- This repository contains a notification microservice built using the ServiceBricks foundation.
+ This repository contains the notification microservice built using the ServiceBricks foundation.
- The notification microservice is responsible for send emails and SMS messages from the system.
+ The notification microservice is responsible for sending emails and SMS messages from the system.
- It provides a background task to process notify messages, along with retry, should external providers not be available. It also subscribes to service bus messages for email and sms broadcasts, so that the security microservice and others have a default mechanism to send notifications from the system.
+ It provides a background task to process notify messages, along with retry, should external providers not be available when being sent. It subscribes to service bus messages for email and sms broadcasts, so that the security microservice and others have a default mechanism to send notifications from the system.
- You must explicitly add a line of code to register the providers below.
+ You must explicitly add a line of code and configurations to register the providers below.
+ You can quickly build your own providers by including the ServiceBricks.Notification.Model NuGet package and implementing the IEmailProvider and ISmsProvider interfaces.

-=-=-=-=-

Restate the entire listing verbatim.

→ RESPONSE TO THE TASK:
- This repository contains a notification microservice built using the ServiceBricks foundation.
+ This repository contains the notification microservice built using the ServiceBricks foundation.
- The notification microservice is responsible for send emails and SMS messages from the system.
+ The notification microservice is responsible for sending emails and SMS messages from the system.
- It provides a background task to process notify messages, along with retry, should external providers not be available. It also subscribes to service bus messages for email and sms broadcasts, so that the security microservice and others have a default mechanism to send notifications from the system.
+ It provides a background task to process notify messages, along with retry, should external providers not be available when being sent. It subscribes to service bus messages for email and sms broadcasts, so that the security microservice and others have a default mechanism to send notifications from the system.
- You must explicitly add a line of code to register the providers below.
+ You must explicitly add a line of code and configurations to register the providers below.
+ You can quickly build your own providers by including the ServiceBricks.Notification.Model NuGet package and implementing the IEmailProvider and ISmsProvider interfaces.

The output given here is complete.